This work adds the possibility to define a per route/destination congestion
control algorithm. Generally, this opens up the possibility for a machine
with different links to enforce specific congestion control algorithms with
optimal strategies for each of them based on their network characteristics,
even transparently for a single application listening on all links.

For our specific use case, this additionally facilitates deployment of DCTCP,
for example, applications can easily serve internal traffic/dsts in DCTCP and
external one with CUBIC. Other scenarios would also allow for utilizing e.g.
long living, low priority background flows for certain destinations/routes
while still being able for normal traffic to utilize the default congestion
control algorithm. We also thought about a per netns setting (where different
defaults are possible), but given its actually a link specific property, we
argue that a per route/destination setting is the most natural and flexible.
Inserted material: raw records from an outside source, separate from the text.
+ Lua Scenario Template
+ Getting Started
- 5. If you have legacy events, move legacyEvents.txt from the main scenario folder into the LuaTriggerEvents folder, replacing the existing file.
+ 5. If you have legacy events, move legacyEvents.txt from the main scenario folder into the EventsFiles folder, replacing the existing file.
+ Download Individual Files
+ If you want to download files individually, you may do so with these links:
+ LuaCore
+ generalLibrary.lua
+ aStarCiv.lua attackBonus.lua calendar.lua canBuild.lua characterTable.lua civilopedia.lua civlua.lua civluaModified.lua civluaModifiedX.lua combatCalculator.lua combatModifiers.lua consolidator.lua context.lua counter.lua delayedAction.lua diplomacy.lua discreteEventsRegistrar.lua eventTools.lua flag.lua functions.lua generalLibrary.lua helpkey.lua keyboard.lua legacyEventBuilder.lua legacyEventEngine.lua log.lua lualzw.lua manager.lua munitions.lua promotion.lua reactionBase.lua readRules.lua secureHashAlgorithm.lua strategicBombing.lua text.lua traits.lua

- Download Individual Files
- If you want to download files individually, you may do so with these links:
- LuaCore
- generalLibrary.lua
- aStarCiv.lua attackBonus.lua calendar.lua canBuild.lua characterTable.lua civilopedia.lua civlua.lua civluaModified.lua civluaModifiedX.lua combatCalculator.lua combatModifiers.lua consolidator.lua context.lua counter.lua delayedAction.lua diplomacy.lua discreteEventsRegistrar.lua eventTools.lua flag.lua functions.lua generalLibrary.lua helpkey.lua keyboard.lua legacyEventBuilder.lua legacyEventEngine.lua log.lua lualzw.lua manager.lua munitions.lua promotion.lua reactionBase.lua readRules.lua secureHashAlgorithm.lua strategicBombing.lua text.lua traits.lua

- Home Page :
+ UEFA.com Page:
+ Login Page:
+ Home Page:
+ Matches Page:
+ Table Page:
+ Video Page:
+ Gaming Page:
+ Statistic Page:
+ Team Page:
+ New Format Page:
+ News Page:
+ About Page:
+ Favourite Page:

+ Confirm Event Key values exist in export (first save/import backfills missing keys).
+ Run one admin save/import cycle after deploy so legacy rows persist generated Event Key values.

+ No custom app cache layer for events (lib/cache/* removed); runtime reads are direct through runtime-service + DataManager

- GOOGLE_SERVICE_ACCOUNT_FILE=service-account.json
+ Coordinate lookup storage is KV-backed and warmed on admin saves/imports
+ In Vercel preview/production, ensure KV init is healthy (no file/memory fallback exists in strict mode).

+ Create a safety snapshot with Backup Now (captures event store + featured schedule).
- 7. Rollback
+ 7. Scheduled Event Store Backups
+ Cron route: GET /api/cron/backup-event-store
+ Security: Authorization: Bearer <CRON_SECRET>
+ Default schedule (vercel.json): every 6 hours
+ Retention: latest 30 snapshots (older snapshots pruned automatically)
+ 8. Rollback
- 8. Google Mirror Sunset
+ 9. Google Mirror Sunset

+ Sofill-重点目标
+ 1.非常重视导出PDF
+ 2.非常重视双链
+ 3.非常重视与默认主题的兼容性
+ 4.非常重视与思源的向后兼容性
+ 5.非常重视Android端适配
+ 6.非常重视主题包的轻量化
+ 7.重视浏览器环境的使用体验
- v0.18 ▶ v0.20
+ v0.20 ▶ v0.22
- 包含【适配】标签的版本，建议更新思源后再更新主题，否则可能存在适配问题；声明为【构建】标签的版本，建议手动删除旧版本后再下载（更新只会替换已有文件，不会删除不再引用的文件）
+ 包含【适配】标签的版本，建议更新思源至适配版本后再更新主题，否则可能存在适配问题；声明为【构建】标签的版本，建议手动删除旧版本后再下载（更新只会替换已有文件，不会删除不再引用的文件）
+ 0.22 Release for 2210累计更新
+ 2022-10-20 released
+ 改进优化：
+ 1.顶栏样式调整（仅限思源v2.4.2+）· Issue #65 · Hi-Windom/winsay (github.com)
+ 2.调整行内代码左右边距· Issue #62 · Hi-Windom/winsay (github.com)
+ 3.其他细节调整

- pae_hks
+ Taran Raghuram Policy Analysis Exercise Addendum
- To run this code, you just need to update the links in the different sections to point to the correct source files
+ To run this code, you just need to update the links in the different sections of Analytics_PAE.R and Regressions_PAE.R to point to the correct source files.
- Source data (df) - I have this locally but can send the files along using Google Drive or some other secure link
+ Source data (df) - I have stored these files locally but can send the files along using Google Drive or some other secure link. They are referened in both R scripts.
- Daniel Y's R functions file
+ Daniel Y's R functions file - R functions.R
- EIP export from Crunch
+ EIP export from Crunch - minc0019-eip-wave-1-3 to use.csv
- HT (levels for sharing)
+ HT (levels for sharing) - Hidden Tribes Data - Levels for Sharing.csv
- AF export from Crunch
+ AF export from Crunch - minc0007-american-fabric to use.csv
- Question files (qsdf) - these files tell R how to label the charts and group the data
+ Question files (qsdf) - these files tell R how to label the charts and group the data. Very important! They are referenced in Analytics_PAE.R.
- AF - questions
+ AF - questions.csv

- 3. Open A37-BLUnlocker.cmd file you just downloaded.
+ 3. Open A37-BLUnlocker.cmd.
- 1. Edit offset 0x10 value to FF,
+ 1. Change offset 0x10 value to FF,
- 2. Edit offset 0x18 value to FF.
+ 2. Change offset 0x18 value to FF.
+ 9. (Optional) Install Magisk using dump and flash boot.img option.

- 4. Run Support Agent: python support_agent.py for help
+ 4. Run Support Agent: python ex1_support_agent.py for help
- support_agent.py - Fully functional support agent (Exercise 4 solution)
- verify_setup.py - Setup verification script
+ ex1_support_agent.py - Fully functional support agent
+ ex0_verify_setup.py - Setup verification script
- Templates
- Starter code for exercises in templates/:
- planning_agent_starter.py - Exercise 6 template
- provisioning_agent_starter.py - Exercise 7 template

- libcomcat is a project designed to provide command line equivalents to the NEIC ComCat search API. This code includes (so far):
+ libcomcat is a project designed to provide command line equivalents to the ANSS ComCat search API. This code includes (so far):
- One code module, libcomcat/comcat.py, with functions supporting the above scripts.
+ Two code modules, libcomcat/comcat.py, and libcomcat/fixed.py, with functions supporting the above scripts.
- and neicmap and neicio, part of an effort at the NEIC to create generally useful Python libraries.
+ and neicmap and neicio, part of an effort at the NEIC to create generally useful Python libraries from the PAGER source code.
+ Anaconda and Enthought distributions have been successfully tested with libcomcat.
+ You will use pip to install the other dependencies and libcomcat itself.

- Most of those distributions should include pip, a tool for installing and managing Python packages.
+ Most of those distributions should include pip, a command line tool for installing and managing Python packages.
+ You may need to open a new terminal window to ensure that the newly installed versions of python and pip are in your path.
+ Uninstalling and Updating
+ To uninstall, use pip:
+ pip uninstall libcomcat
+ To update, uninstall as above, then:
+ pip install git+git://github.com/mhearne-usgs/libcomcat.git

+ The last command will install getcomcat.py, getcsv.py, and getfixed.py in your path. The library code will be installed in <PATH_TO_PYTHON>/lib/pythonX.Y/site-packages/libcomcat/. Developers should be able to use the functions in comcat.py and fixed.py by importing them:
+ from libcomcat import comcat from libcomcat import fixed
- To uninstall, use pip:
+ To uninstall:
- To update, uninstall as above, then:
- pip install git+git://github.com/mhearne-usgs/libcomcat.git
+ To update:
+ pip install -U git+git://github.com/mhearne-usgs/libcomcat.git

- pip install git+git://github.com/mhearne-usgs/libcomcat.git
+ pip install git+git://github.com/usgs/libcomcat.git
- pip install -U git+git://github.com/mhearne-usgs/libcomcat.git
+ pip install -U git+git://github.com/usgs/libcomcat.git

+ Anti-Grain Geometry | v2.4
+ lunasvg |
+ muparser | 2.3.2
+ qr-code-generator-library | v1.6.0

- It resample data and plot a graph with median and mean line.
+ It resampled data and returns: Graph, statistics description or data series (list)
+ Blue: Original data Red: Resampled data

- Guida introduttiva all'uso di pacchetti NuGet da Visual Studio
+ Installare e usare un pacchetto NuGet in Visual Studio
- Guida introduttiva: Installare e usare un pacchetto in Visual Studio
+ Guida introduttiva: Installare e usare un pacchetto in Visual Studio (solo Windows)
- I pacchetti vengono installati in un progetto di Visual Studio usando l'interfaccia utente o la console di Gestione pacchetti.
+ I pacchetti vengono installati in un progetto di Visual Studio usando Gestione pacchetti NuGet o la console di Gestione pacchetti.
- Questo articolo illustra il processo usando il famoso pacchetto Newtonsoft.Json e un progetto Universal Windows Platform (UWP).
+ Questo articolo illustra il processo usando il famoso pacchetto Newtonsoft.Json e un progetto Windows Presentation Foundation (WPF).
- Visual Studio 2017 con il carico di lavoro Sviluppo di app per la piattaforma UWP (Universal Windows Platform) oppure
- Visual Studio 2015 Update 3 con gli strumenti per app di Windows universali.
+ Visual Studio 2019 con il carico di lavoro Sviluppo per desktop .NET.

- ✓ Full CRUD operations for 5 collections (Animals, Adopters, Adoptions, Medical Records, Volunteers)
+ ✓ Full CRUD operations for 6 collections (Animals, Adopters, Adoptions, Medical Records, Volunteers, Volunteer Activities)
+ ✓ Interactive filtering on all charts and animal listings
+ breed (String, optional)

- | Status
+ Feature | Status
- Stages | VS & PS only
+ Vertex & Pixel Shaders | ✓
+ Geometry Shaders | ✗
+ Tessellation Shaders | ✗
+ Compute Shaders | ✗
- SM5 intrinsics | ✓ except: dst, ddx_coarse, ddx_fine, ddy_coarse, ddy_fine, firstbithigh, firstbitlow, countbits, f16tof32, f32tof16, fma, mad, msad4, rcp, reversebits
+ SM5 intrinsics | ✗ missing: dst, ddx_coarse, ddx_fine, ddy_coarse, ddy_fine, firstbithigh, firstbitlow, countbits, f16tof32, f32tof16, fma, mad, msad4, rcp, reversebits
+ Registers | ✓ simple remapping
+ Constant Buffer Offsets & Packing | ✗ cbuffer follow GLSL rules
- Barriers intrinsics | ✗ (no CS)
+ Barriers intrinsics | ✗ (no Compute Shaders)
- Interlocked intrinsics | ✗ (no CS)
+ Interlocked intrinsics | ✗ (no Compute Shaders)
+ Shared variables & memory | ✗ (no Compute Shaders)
The administrator can utilize this through ip-route(8) by appending "congctl
[lock] <name>", where <name> denotes the name of a loaded congestion control
algorithm and the optional lock parameter allows to enforce the given algorithm
so that applications in user space would not be allowed to overwrite that
algorithm for that destination.

The dst metric lookups are being done when a dst entry is already available
in order to avoid a costly lookup and still before the algorithms are being
initialized, thus overhead is very low when the feature is not being used.
While the client side would need to drop the current reference on the module,
on server side this can actually even be avoided as we just got a flat-copied
socket clone.

In case a dst metric contains a key to a congestion control module that has
just been removed from the kernel, it will fallback to the default congestion
control discipline for those and not reassign anything. Should at a later
point in time that module be reinserted into the kernel, then this algorithm
will be used again as keys are deterministic/static.

Joint work with Florian Westphal.

Suggested-by: Hannes Frederic Sowa <hannes@stressinduktion.org>
Signed-off-by: Florian Westphal <fw@strlen.de>
Signed-off-by: Daniel Borkmann <dborkman@redhat.com>
---
 include/net/tcp.h        |  6 ++++++
 net/ipv4/tcp_ipv4.c      |  2 ++
 net/ipv4/tcp_minisocks.c | 30 ++++++++++++++++++++++++++----
 net/ipv4/tcp_output.c    | 21 +++++++++++++++++++++
 net/ipv6/tcp_ipv6.c      |  2 ++
 5 files changed, 57 insertions(+), 4 deletions(-)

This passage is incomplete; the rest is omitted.